The study of 400,000 people is the largest ever on the issue, and the results should re-assure any coffee lovers who think it's a guilty pleasure that may do harm.
"Our study suggests that's really not the case," said lead researcher Neal Freedman of the National Cancer Institute.
"There may actually be a modest benefit of coffee drinking."
No one knows why. Coffee contains a thousand things that can affect health, from helpful antioxidants to tiny amounts of substances linked to cancer.
The most widely studied ingredient - caffeine - didn't play a role in the new study's results.
Even in the new study, it first seemed that coffee drinkers were more likely to die at any given time.
But they also tended to smoke, drink more alcohol, eat more red meat and exercise less than non-coffee-drinkers.
Once researchers took those things into account, a clear pattern emerged: each cup of coffee per day nudged up the chances of living longer.

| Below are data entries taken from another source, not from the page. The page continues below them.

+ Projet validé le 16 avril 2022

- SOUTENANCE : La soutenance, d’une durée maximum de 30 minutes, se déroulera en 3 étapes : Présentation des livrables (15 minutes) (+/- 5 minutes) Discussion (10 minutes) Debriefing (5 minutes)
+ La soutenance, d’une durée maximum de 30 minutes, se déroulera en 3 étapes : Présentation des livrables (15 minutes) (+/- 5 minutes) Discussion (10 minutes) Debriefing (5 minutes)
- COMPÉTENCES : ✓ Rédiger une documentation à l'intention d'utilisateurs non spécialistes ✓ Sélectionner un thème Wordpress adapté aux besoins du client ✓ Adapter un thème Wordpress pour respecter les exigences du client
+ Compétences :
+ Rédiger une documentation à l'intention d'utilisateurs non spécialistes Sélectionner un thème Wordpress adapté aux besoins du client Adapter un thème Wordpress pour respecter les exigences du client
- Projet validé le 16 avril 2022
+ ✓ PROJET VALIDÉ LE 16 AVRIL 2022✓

The study was done by the National Institutes of Health and AARP, an organisation that advocates for people 50 years and older.
The results are published in Thursday's New England Journal of Medicine.
The study doesn't prove coffee makes people live longer, only that the two seem related.
Beginning in 1995, it involved AARP members aged 50 to 71.
People who already had heart disease, a stroke or cancer weren't included. Neither were those at diet extremes - too many or too few calories per day.
Of the 402,260 participants, about 42,000 drank no coffee. About 15,000 drank six cups or more a day. Most people had two or three.
By 2008, about 52,000 of them had died. Compared with those who drank no coffee, men who had two or three cups a day were 10 per cent less likely to die at any age. For women, it was 13 per cent.
Even a single cup a day seemed to lower risk a little: 6 per cent in men and 5 per cent in women. The strongest effect was in women who had four or five cups a day - a 16 per cent lower risk of death.